Employers and trustees urged to ‘do their homework’ before master trust selection

Employers and trustees have been urged to ‘do their homework’ before selecting a master trust, after research from LCP revealed a nearly 10 per cent difference between best and worst performing trusts in 2023.

The report found a "significant" difference and variation in performance, with the best-performing trust having an "impressive" 17.3 per cent return whilst the worst-performing trust had a 7.9 per cent return.

In particular, providers with a high equity allocation during the growth phase gained the best returns, whereas those with a more diversified approach have seen mixed performances, but were ultimately better for those nearing retirement.

The report also showed a better performance in 2023 for those investment strategies with a high allocation towards overseas equities, when compared to those that invested in bonds and other alternatives.

This was because higher volatility was experienced in 2023 by master trusts holding government bonds for diversification, marking a reversal of the outcomes in 2022, when volatility in equity and bond markets benefited strategies with high levels of diversification.

As a result, most master trusts have reduced allocations to long government bond in the de-risking phase, aiming to reduce the risk for members approaching retirement.

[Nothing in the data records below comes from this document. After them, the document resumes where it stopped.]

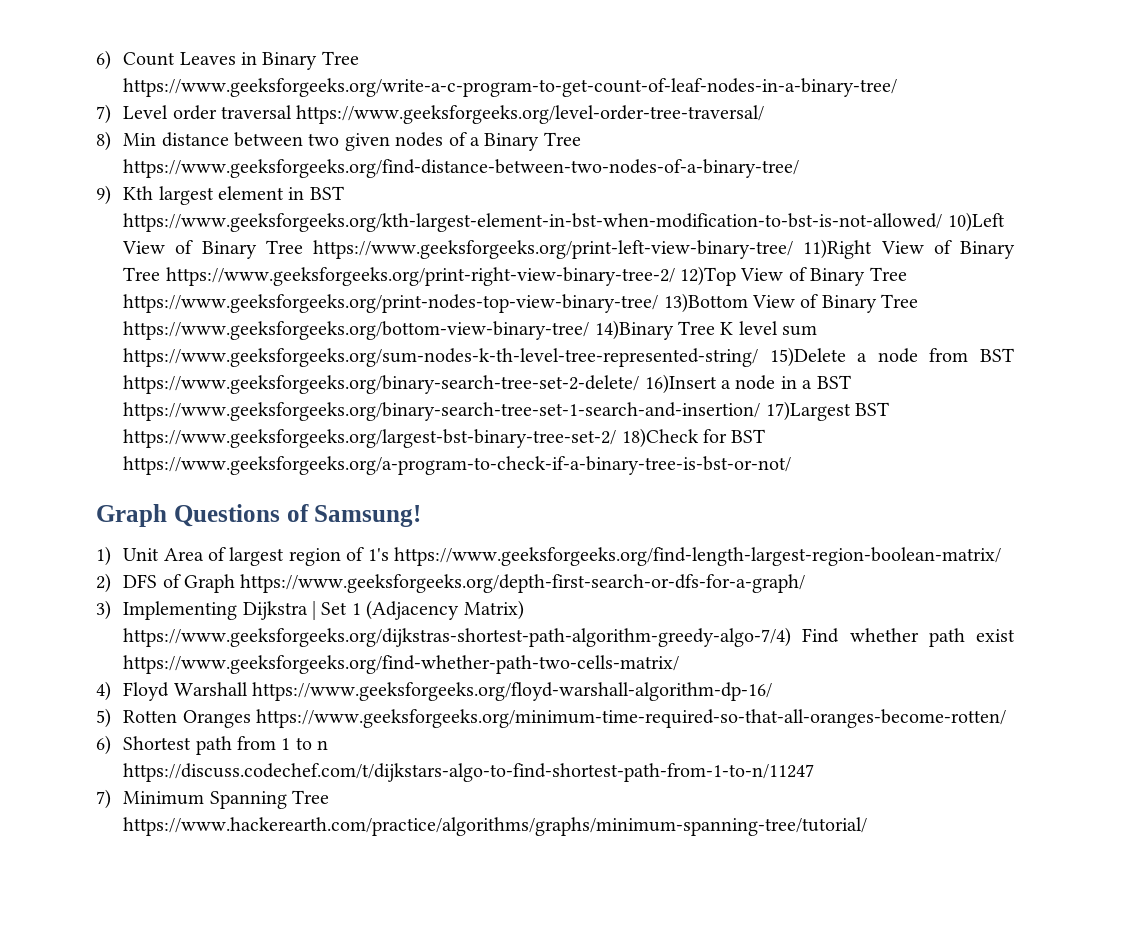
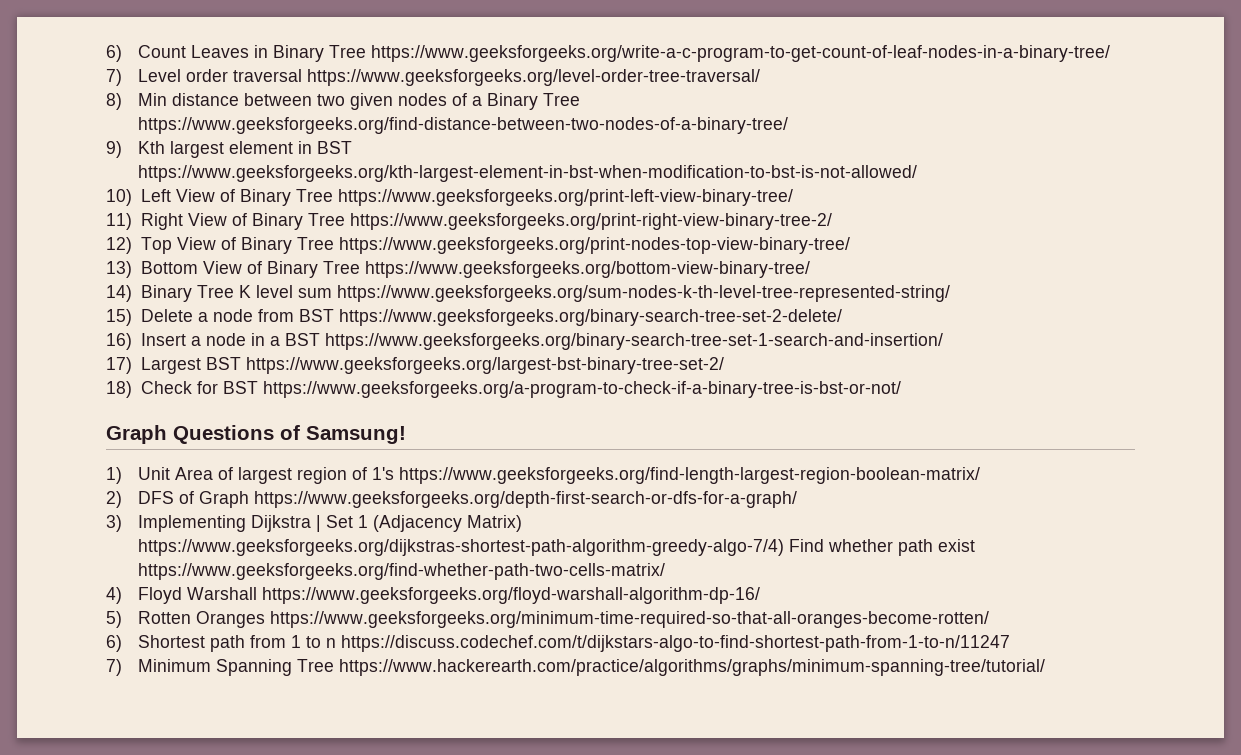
- 9) Kth largest element in BST https://www.geeksforgeeks.org/kth-largest-element-in-bst-when-modification-to-bst-is-not-allowed/ 10)Left View of Binary Tree https://www.geeksforgeeks.org/print-left-view-binary-tree/ 11)Right View of Binary Tree https://www.geeksforgeeks.org/print-right-view-binary-tree-2/ 12)Top View of Binary Tree https://www.geeksforgeeks.org/print-nodes-top-view-binary-tree/ 13)Bottom View of Binary Tree https://www.geeksforgeeks.org/bottom-view-binary-tree/ 14)Binary Tree K level sum https://www.geeksforgeeks.org/sum-nodes-k-th-level-tree-represented-string/ 15)Delete a node from BST https://www.geeksforgeeks.org/binary-search-tree-set-2-delete/ 16)Insert a node in a BST https://www.geeksforgeeks.org/binary-search-tree-set-1-search-and-insertion/ 17)Largest BST https://www.geeksforgeeks.org/largest-bst-binary-tree-set-2/ 18)Check for BST https://www.geeksforgeeks.org/a-program-to-check-if-a-binary-tree-is-bst-or-not/
+ 9) Kth largest element in BST https://www.geeksforgeeks.org/kth-largest-element-in-bst-when-modification-to-bst-is-not-allowed/
+ 10) Left View of Binary Tree https://www.geeksforgeeks.org/print-left-view-binary-tree/
+ 11) Right View of Binary Tree https://www.geeksforgeeks.org/print-right-view-binary-tree-2/
+ 12) Top View of Binary Tree https://www.geeksforgeeks.org/print-nodes-top-view-binary-tree/
+ 13) Bottom View of Binary Tree https://www.geeksforgeeks.org/bottom-view-binary-tree/
+ 14) Binary Tree K level sum https://www.geeksforgeeks.org/sum-nodes-k-th-level-tree-represented-string/
+ 15) Delete a node from BST https://www.geeksforgeeks.org/binary-search-tree-set-2-delete/
+ 16) Insert a node in a BST https://www.geeksforgeeks.org/binary-search-tree-set-1-search-and-insertion/
+ 17) Largest BST https://www.geeksforgeeks.org/largest-bst-binary-tree-set-2/
+ 18) Check for BST https://www.geeksforgeeks.org/a-program-to-check-if-a-binary-tree-is-bst-or-not/

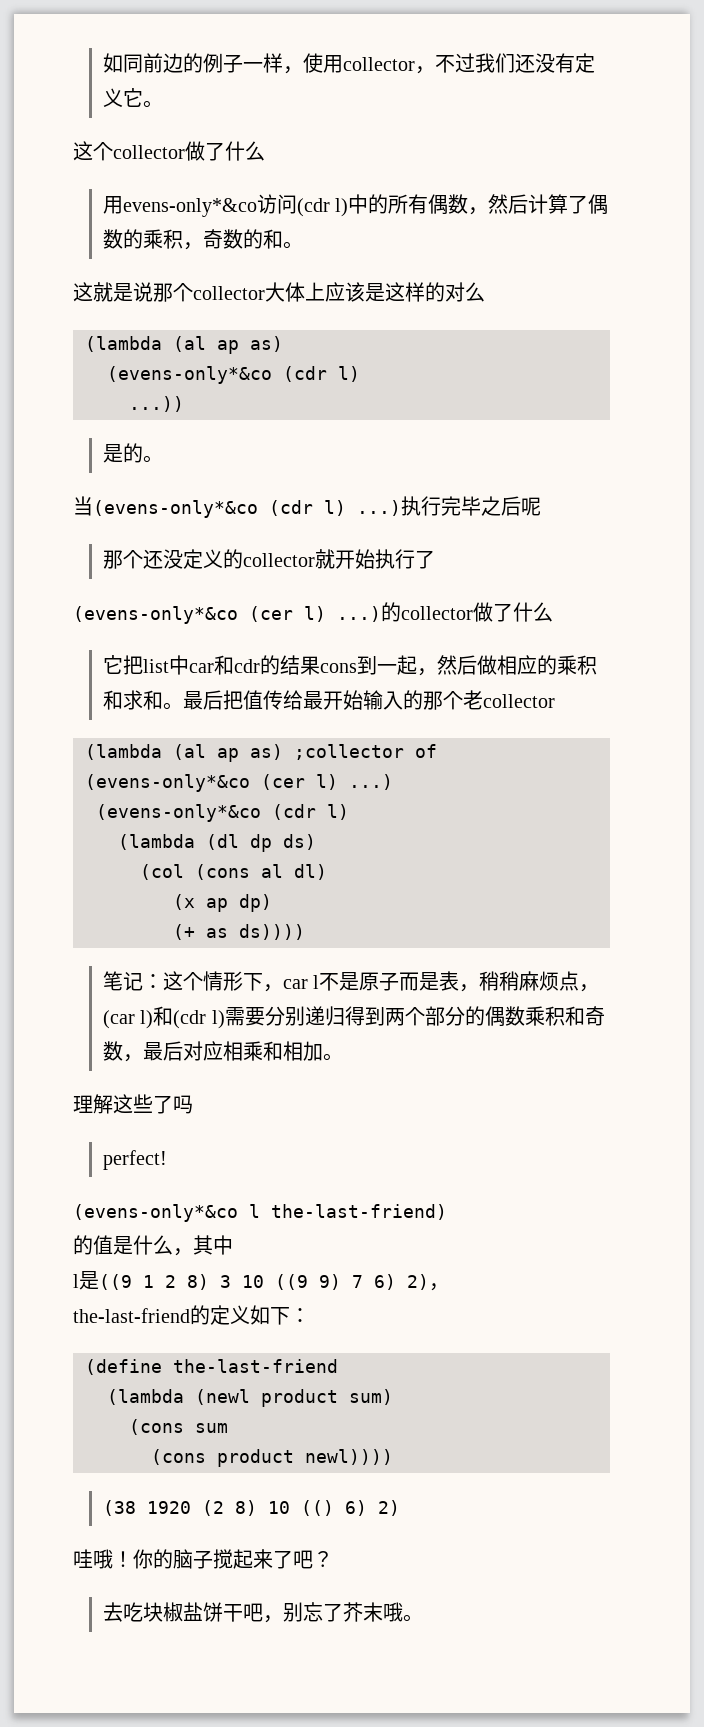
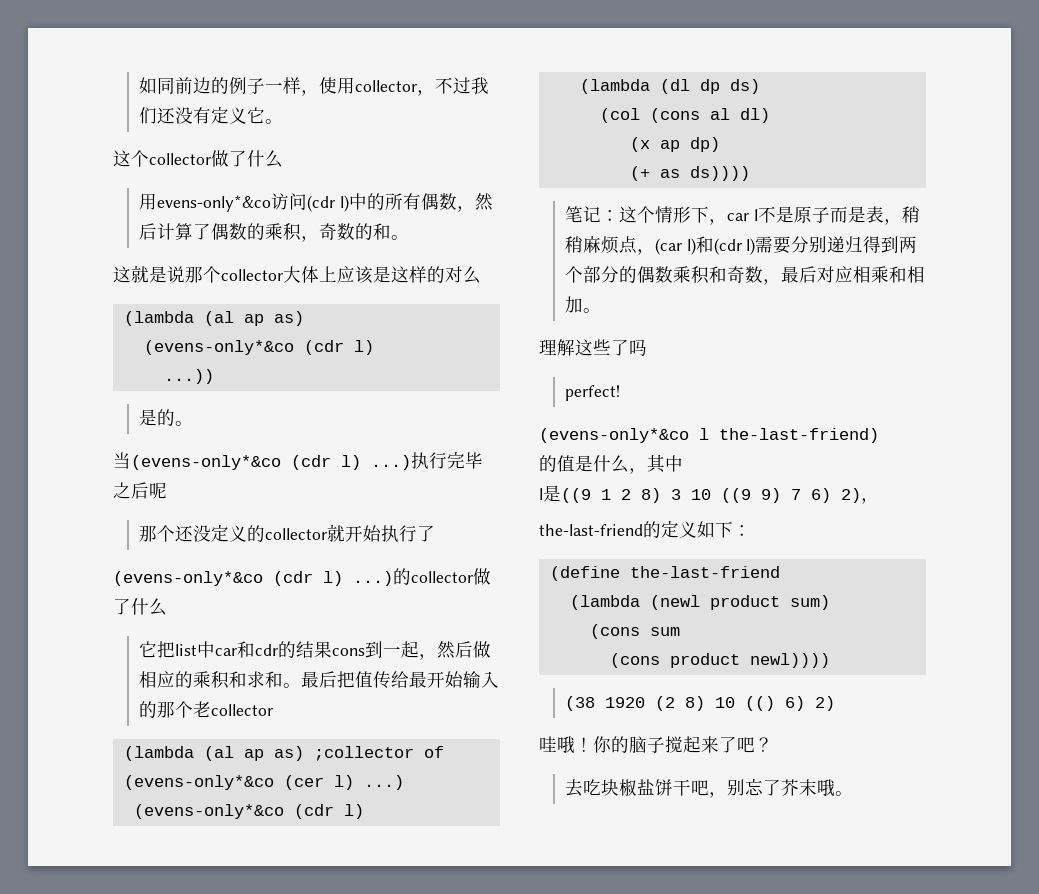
  那个还没定义的collector就开始执行了
- (evens-only*&co (cer l) ...)
+ (evens-only*&co (cdr l) ...)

The report also showed that, over the longer term, diversification has not paid off for members in the growth phase either, with many master trusts also adjusting their asset allocation to capture more return from equites as a result.

Overall, the report found that while diversification helped some master trusts in 2022, in 2023 dragged on performance and in some cases increased risk.

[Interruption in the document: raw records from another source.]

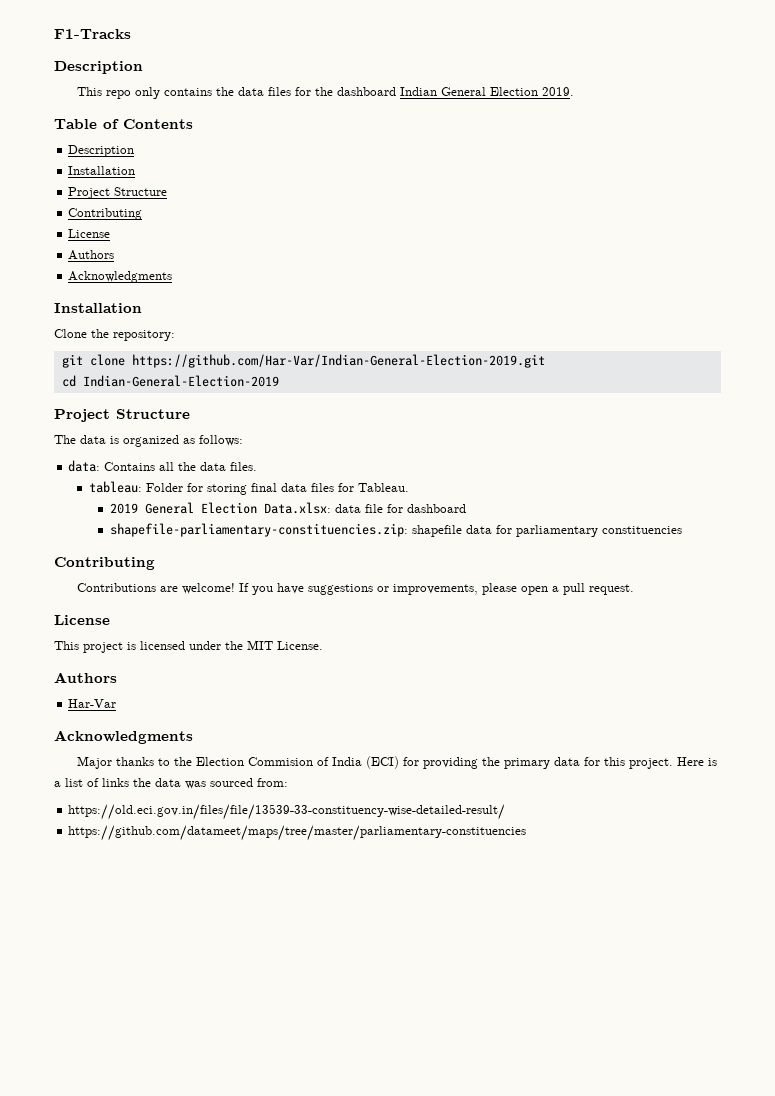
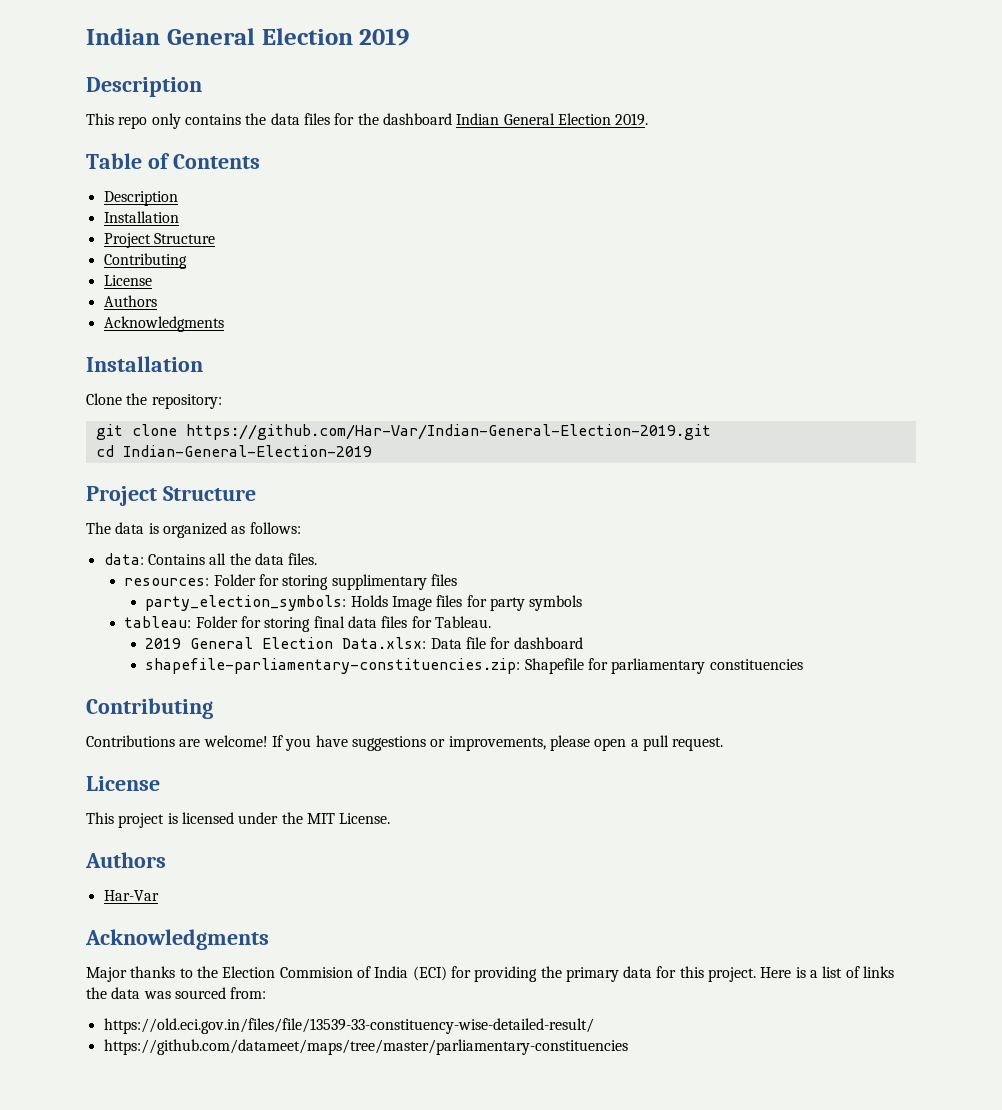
- F1-Tracks
+ Indian General Election 2019
+ resources: Folder for storing supplimentary files
+ party_election_symbols: Holds Image files for party symbols
- 2019 General Election Data.xlsx: data file for dashboard
+ 2019 General Election Data.xlsx: Data file for dashboard
- shapefile-parliamentary-constituencies.zip: shapefile data for parliamentary constituencies
+ shapefile-parliamentary-constituencies.zip: Shapefile for parliamentary constituencies

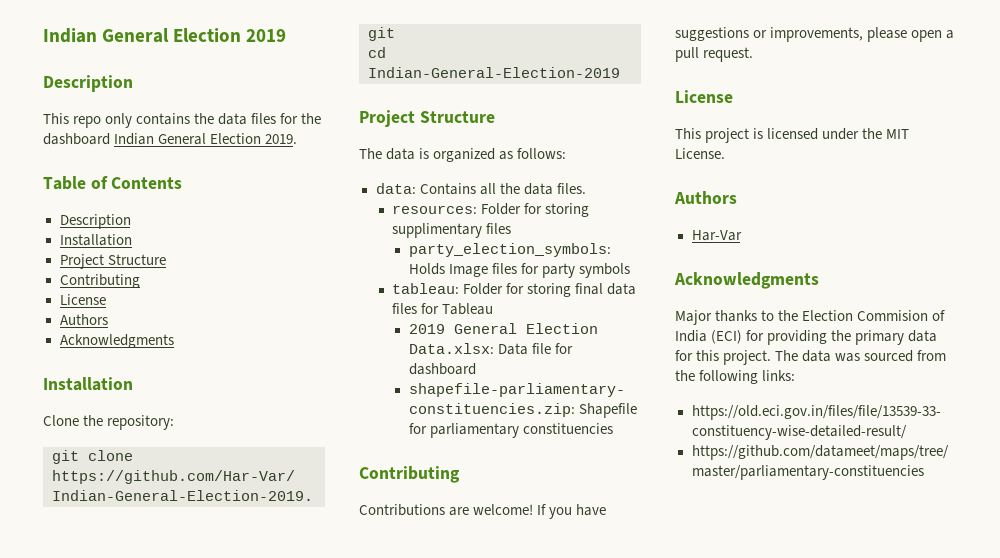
- tableau: Folder for storing final data files for Tableau.
+ tableau: Folder for storing final data files for Tableau
- Here is a list of links the data was sourced from:
+ The data was sourced from the following links:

According to the report, performance for most schemes was between 8 per cent and 12 per cent for members five years from retirement, but volatility varied between 5 per cent and 10 per cent.

LCP partner, Nigel Dunn, commented: “The investment landscape is expected to remain volatile, which will pose challenges for master trusts.

“However, our review of 2023 has shown that investment strategies can still be successfully managed and executed even during periods of high inflation and interest rates.

“It’s really important that employers and trustees do their homework and understanding their scheme membership before selecting a master trust as there are areas where there are nuances and differences in approach when it comes to investment strategies.

“This is especially crucial during periods of economic volatility.”